Выбрать главу

Тут вмешалась пани Зофья с Милятыном и Лурдом, улучив наконец минуту, чтобы напомнить о своем существовании. Теофиль сдержался и не вымолвил слов, вертевшихся на языке, — невежество матери внушало ему куда больше уважения, чем познания отца.

Надворный советник выбрал несколько книг из числа упомянутых в примечаниях ксендза Вайса (Циммерман: «Без границ и конца», Шанц: «Защита христианства»; Рольфеc: «Истина веры» и заказал их в Вене на адрес наместничества. Никогда еще не получали в этих стенах подобной посылки. Расписываясь на квитанции и отсчитывая почтальону деньги (книги были высланы наложенным платежом), Гродзицкий не мог скрыть легкого замешательства, и присутствовавший при этом бывший учитель Маевский, который принес какие-то протоколы Школьного совета, по свойственной ему склонности заподозрил, что там находятся «тайные» издания.

В новых книгах на каждой странице встречались старые знакомые: первопричина; вещь в себе; достаточное основание; почтенное общество понятий, напоминавших не то пасторов, не то ксендзов в цивильной одежде; те же образы и сравнения — травы, цветы, птицы, совершенство глаза, движение планет — доказывали дивный порядок мироздания; точно так же читателя вели по дороге спокойных размышлений и ясной логики, под сенью тенистых слов.

Но, увы, мир в этих книгах представал ничуть не изменившимся с того дня, когда в праздник сбора винограда Октавий уселся с друзьями на берегу моря близ Остии и, глядя на ребятишек, пускающих кораблики по волнам, принялся обращать безбожника Цецилия. Приятный, наивный диалог Минуция Феликса породил бесчисленное потомство.
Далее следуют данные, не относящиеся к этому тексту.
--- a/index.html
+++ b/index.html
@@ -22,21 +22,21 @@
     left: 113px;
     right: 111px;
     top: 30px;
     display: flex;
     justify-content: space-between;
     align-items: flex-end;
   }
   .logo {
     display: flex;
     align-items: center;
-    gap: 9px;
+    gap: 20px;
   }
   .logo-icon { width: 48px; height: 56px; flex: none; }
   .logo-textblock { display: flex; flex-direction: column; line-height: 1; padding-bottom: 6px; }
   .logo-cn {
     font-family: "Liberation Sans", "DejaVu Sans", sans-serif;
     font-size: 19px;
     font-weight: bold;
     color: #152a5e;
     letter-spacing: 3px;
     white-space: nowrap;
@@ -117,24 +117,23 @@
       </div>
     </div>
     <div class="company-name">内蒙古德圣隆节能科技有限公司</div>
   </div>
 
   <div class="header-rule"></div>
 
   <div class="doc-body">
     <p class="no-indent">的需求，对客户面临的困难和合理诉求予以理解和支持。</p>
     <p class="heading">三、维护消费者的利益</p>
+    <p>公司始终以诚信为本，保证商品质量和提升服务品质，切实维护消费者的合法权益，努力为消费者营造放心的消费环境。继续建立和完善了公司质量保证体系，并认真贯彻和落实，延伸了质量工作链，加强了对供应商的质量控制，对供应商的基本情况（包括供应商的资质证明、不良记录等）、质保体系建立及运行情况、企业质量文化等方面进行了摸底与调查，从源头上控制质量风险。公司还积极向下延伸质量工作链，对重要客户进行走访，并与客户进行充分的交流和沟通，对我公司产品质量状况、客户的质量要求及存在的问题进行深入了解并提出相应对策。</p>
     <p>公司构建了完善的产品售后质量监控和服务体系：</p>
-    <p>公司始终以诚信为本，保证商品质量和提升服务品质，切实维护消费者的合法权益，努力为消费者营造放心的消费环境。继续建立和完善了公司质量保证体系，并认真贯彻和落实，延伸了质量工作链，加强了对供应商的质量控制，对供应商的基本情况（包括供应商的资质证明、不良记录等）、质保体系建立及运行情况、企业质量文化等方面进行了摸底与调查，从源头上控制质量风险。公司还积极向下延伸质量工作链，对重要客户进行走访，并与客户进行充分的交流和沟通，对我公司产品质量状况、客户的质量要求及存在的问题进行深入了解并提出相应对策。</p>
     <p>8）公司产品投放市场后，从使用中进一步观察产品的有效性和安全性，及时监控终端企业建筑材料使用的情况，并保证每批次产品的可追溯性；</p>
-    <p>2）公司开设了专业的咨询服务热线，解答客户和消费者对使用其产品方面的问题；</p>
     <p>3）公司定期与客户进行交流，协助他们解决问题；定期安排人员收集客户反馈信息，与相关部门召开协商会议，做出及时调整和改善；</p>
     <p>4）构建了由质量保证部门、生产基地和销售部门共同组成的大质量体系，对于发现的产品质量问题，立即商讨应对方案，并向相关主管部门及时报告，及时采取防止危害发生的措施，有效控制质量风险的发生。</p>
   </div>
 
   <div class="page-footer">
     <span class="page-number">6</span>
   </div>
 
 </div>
Питаясь столетня одной и той же пищей, к которой ничего не добавлялось, немецкая апологетическая литература размножалась путем деления, наподобие простейших, и была, как они, плодовита. Каждая мысль, некогда свежая, юная, сильная, неизбежно дряхлела в бесконечном ряду все более избитых воплощений. Слова проникались горечью, вечно встречаясь друг с другом в одних и тех же фразах и находя лишь одно развлечение — ничтожные изменения синтаксиса, где далекое подлежащее тщетно силится выловить свое потонувшее в пучине слов сказуемое.

Кто сосчитает (и для чего?) авторов, которые с горстью отвлеченных понятий, с десятком силлогизмов, якобы преображающих акт веры в деятельность разума, — упорно в страстно трудились, чтобы доказать бытие существа, ничуть не нуждавшегося в их доказательствах? Эти трудолюбивые термиты слепо шли своим путем, пожирая все, что им подбрасывало время, — новую систему мироздания, открытия, изобретения, — но не удерживали в своем организме ничего, кроме самых дрянных отбросов, а производимое ими потомство, с крепкими челюстями и безжалостное, шло дальше, расправившись сперва с предками, которых оно поглотило и переварило.

Гродзицкий, жертва языческого преклонения перед немецкой наукой, забросил единственную, любезную его сердцу книгу «Вечера над Леманом» и углубился в этот хаотический мир с отвагой обреченного героя. Каждый день он уходил из наместничества с листочками бумаги, где у него были выписаны вкратце доказательства, аргументы, возражения. Он крепко сжимал листок в кармане и на поклоны швейцаров отвечал кивком головы, не решаясь даже на миг выпустить из руки свою шпаргалку, словно то был заряд динамита.

Таким поведением он вредил себе в глазах окружающих. «Honores mutant mores», — шушукались канцелярские служащие.

Домой он возвращался на трамвае, чтобы успеть раз-другой перечитать записи. Но мнимый динамит не взрывался, только слегка попыхивал — отчего начинали бренчать тарелки, вилки, стаканы и чуть погромче хлопала дверь, когда надворный советник после обеда уходил из столовой в свою комнату.

Был бы Теофиль раза в два старше, он, возможно, сумел бы сжалиться и промолчать в этой удивительной борьбе, где ставкой была его душа, а полем сражения — хаотический мир понятий. Но Теофиль был молод и жесток.

— Я понимаю, — говорил он, — веру в бога, в таинственное существо, на котором зиждется мир. Понимаю, что можно прийти к такой вере, если не находишь удовлетворительного объяснения в научных, теориях. Но чего я никак не пойму — это как можно применять все средства логики и философии для того, чтобы сохранить одного из восточных богов, которого лишь странное стечение обстоятельств спасло от забвения.

Пани Зофья, грешившая любопытством, спросила, какой же это бог.

— Ялдабаоф, — вполне серьезно ответил Теофиль.

— Совсем с ума посходили, — сказала мать, собирая тарелки. Она сердилась на мужа, что он так горячится из-за этой —как бишь ее назвал Теофиль? — семитической персонификации грома.